Download the pya0 build (source code can be found here) and our pyserini fork which are used to replicate our results:
pip install pya0==0.3.4
git clone -b patch-colbert git@github.com:w32zhong/pyserini.git ./code/pyserini
wget https://vault.cs.uwaterloo.ca/s/Pbni95czxLWGzJm/download -O ./code/pyserini/pyserini/resources/jars/anserini-0.13.4-SNAPSHOT-fatjar.jar
Download the pya0 source code as well, since it contains the evaluation config file and our experiment script:
git clone -b math-dense-retrievers-replication git@github.com:approach0/pya0.git ./code/pya0
Alternatively, you can only download what is needed for running our evaluations:
wget https://raw.githubusercontent.com/approach0/pya0/math-dense-retrievers-replication/utils/transformer_eval.ini
wget https://raw.githubusercontent.com/approach0/pya0/math-dense-retrievers-replication/experiments/dense_retriever.sh
chmod +x dense_retriever.sh
After downloading and decompression, your local directory structure should look like:
|-code
| |-.keep
| |-pyserini
| |-pya0
| |-conda_list.txt
|-prebuilt-indexes.tar
|-corpus.tar.gz
|-corpus
| |-arqmath2
| |-NTCIR12
|-README.md
|-experiments.tar.gz
|-experiments
| |-1ep-experiment
| |-math-colbert
| |-math-dpr
| |-tokenizers
| |-runs
|-prebuilt-indexes
| |-index-DPR-ntcir12
| |-index-DPR-ntcir12__3ep_pretrain_1ep
| |-index-DPR-arqmath2
| |-index-DPR-ntcir12__7ep_pretrain_1ep
| |-index-DPR-ntcir12__scibert_1ep
| |-index-DPR-ntcir12__vanilla_1ep
| |-index-DPR-arqmath2__3ep_pretrain_1ep
| |-index-ColBERT-ntcir12
| |-index-DPR-arqmath2__7ep_pretrain_1ep
| |-index-DPR-arqmath2__scibert_1ep
| |-index-DPR-arqmath2__vanilla_1ep
| |-index-ColBERT-arqmath2
In the config file code/pya0/utils/transformer_eval.ini
, change the following config variable to your current working directory where this README file locates, for example:
store = /store2/scratch/w32zhong/math-dense-retrievers
You may also need to insert your own local GPU information to the default devices (the corresponding array items represent the cuda device and the device capacity in GiB):
devices = {
"cpu": ["cpu", "0"],
"titan_rtx": ["cuda:2", "24"],
"a6000_0": ["cuda:0", "48"],
"a6000_1": ["cuda:1", "48"],
"rtx2080": ["cuda:0", "11"]
}
In the following, you will need to run pya0 for evaluation.
For illustration, I assume you have cloned its source code and your working directory is at pya0 source code root:
cd code/pya0/
The reference exepriment script is located at experiments/dense_retriever.sh
, please refer to this script for running all the experiments.

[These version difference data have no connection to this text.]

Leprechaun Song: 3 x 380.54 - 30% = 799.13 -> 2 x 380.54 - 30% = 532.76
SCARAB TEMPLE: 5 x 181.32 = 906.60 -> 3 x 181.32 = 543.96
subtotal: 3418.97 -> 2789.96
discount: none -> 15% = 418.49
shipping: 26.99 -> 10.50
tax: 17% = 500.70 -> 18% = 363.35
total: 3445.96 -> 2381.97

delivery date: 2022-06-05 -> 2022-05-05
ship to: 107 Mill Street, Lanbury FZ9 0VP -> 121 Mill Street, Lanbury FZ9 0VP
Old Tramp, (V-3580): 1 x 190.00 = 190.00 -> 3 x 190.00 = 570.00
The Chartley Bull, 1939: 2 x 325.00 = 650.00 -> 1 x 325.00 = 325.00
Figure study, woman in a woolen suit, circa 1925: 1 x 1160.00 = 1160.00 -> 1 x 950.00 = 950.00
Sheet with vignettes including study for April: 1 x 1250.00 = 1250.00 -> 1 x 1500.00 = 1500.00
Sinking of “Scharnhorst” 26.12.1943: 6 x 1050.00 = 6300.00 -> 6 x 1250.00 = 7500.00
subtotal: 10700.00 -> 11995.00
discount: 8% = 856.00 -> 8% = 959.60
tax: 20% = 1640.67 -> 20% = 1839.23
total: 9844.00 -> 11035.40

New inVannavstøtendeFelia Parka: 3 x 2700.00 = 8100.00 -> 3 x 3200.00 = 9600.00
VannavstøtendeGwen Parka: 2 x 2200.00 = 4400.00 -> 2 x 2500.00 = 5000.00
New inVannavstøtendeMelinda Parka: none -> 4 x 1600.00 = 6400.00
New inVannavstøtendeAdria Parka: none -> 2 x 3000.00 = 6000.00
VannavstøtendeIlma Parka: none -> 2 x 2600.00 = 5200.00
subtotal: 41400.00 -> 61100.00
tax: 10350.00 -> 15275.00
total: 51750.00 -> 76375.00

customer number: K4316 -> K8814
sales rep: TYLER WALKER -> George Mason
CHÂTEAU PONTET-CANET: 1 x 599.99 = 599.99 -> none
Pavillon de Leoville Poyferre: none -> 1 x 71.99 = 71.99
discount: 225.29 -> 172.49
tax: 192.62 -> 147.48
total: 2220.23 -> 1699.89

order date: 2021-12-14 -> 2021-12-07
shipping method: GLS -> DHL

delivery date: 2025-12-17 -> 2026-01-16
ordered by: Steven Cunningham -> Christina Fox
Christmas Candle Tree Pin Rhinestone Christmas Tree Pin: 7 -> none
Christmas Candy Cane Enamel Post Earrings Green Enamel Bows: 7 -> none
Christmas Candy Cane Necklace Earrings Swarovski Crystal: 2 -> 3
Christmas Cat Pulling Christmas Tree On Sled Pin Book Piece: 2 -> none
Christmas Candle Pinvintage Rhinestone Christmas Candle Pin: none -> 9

Remember to replace the device name to your own GPU name as inserted in the transformer_eval.ini
.
Here is an example of indexing the NTCIR12 dataset using our DPR model:
INDEX='python -m pya0.transformer_eval index ./utils/transformer_eval.ini'
$INDEX index_ntcir12_dpr --device <your_own_device_name>
The index will be generated under the prebuilt-indexes
directory if you have not downloaded our prebuilt indexes.
To prevent from overwriting, we abort the indexer when an existing index is found. So you will need to delete any existing index before start indexing a new one:
rm -rf /path/to/your/math-dense-retrievers/prebuilt-indexes/index-DPR-ntcir12
As another example, use the DPR model (located at experiments/math-dpr
) we trained to generate results for the NTCIR-12 dataset:
SEARCH='python -m pya0.transformer_eval search ./utils/transformer_eval.ini'
$SEARCH search_ntcir12_dpr --device cpu
(since the DPR searcher only needs to encode queries, feel free to only use CPU device this time)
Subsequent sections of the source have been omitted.